**EXERCISE PROMPT**. The answer should consist of each line from the data below that includes "empty".

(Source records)
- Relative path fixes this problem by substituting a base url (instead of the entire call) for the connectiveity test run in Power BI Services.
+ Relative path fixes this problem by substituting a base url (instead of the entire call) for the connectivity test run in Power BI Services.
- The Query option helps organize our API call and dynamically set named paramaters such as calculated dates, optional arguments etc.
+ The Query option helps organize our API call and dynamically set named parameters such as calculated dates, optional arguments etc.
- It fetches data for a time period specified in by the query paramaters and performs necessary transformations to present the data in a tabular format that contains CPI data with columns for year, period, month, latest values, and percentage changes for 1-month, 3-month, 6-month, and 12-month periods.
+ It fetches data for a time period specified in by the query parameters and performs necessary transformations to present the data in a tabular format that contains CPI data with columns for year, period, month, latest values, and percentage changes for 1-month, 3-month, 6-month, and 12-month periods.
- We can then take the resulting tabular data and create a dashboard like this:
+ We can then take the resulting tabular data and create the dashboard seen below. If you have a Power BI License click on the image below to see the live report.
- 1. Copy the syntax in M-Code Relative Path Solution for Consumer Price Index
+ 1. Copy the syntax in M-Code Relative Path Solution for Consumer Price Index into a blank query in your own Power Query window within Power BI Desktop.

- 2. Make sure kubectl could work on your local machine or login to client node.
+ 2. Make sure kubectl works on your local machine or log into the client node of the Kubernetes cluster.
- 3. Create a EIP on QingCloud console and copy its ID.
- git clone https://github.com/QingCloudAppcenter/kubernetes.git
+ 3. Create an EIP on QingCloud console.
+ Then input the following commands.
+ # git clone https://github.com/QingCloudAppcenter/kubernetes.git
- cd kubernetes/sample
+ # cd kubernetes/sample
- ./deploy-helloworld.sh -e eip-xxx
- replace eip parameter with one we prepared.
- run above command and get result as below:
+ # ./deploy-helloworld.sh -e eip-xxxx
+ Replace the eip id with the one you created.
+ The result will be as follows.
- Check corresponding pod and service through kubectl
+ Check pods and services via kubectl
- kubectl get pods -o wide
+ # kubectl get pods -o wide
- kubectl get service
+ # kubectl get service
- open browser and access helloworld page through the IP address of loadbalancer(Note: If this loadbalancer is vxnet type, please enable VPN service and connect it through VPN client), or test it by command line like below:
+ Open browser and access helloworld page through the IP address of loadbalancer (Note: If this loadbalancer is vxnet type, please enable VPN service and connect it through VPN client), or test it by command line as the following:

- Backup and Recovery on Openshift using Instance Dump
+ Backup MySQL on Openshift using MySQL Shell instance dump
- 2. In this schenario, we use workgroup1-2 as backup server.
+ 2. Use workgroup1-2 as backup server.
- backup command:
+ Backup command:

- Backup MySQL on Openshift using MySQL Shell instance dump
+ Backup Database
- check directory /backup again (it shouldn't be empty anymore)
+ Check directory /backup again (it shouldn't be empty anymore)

**WRITTEN ANSWER**.
- check directory /backup again (it shouldn't be empty anymore)
+ Check directory /backup again (it shouldn't be empty anymore)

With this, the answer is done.